--- What you have to do ---
Nothing but the pictures should be left out when you copy the records exactly.
════════════════════
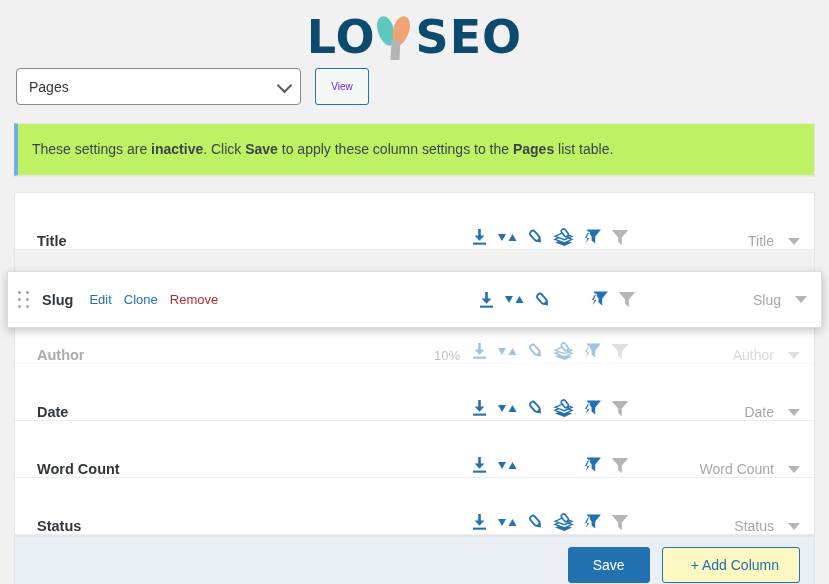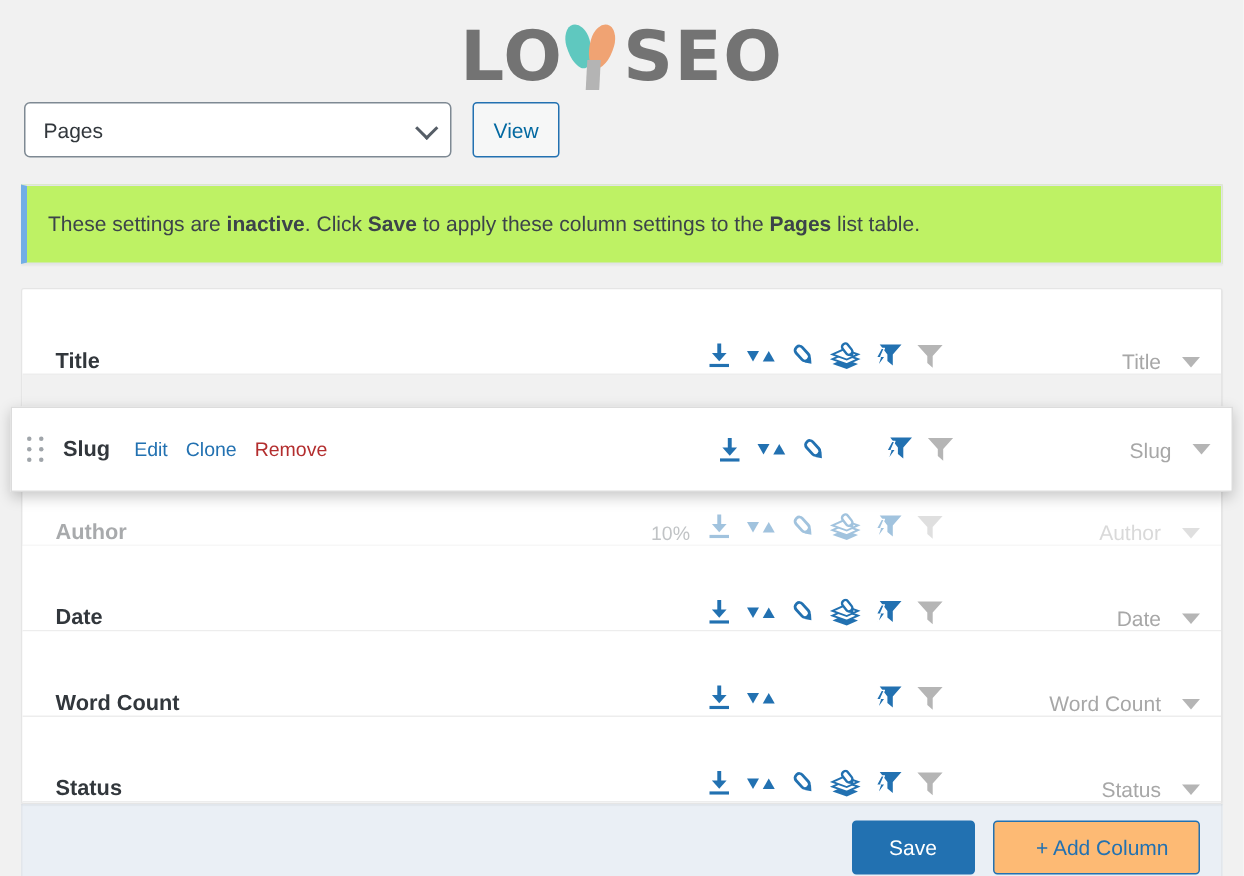"LO" .logo { color: #737373 -> #0c4a6e }
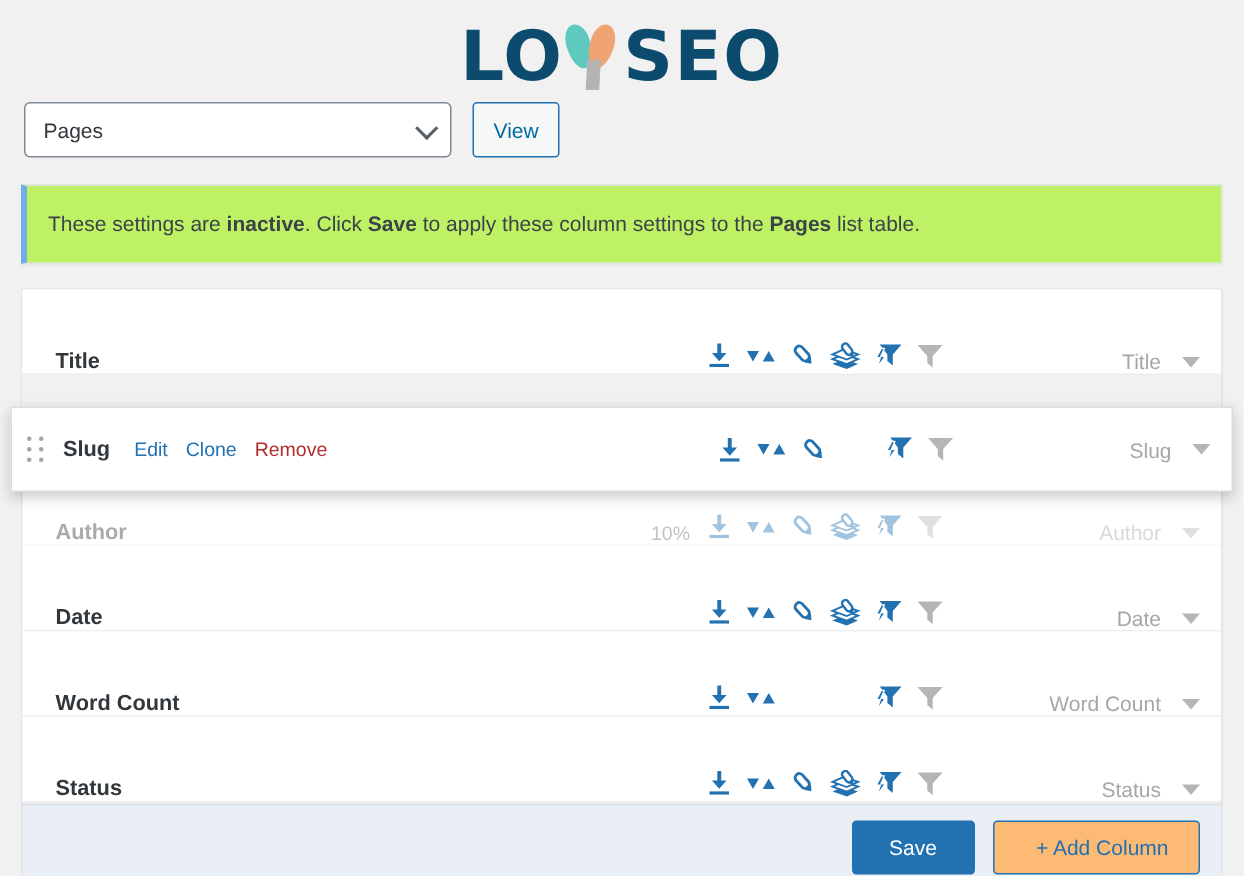"View" .view-btn { color: #0369a1 -> #6d28d9; font-size: 14px -> 10px }
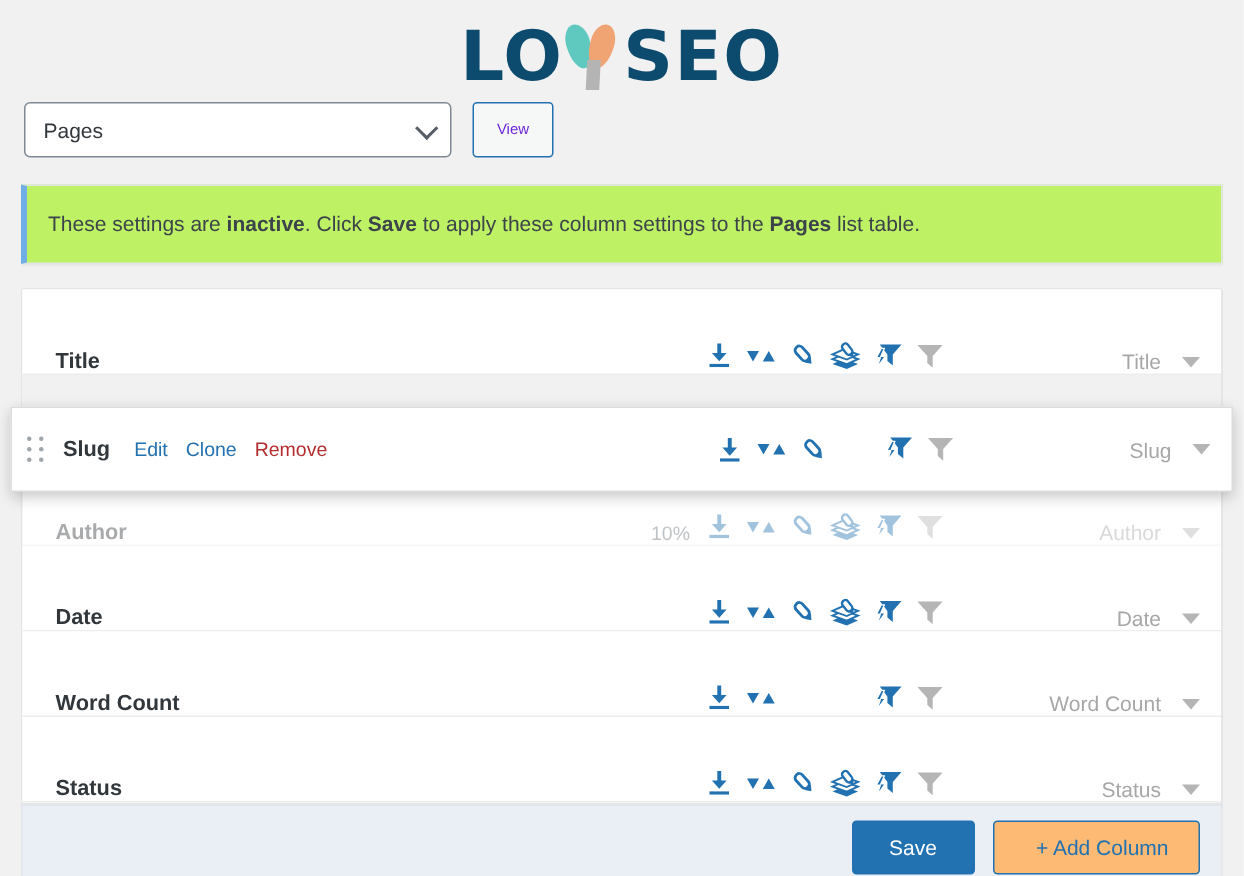"+ Add Column" .btn-add { background: #fdba74 -> #fef9c3 }
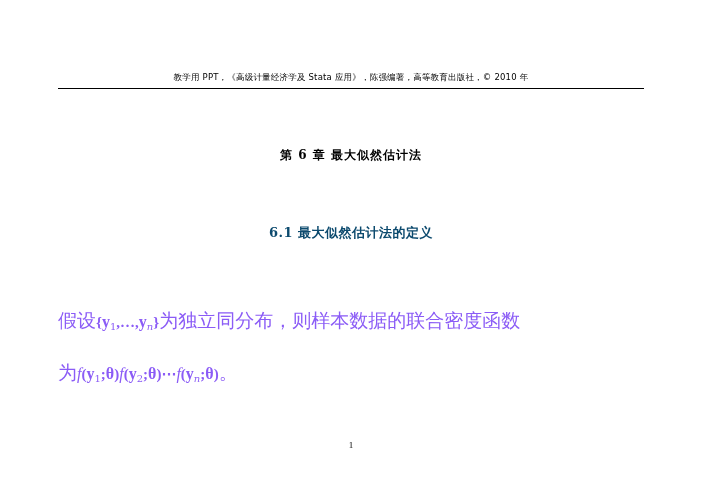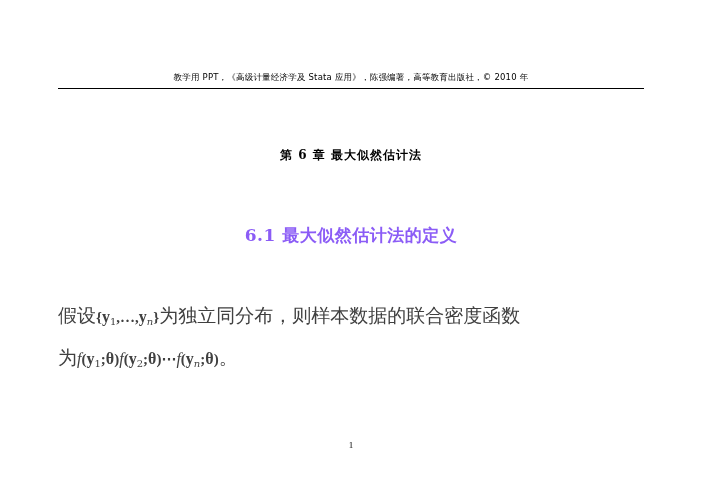"6.1 最大似然估计法的定义" .title-sub { color: #8b5cf6 -> #0c4a6e; font-size: 17px -> 13px }
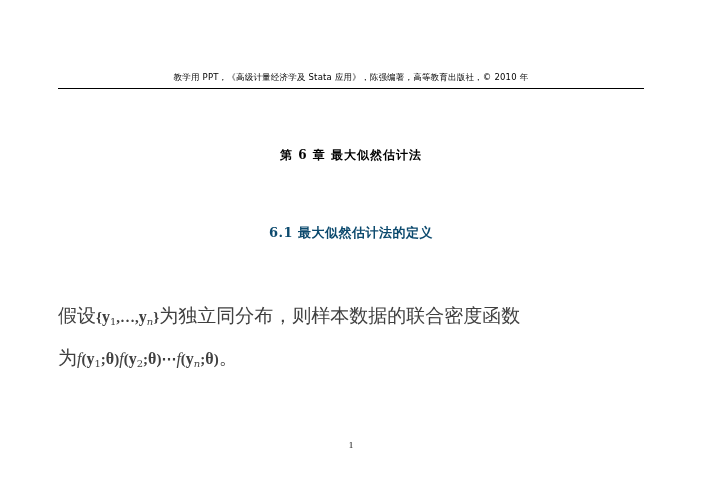"假设{y1,…,yn}为独立同分布，则样本数据的联合密度函数" .body-line { color: #404040 -> #8b5cf6; line-height: 38px -> 48px }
════════════════════
--- Answer space ---
"LO" .logo { color: #737373 -> #0c4a6e }
"View" .view-btn { color: #0369a1 -> #6d28d9; font-size: 14px -> 10px }
"+ Add Column" .btn-add { background: #fdba74 -> #fef9c3 }
"6.1 最大似然估计法的定义" .title-sub { color: #8b5cf6 -> #0c4a6e; font-size: 17px -> 13px }
"假设{y1,…,yn}为独立同分布，则样本数据的联合密度函数" .body-line { color: #404040 -> #8b5cf6; line-height: 38px -> 48px }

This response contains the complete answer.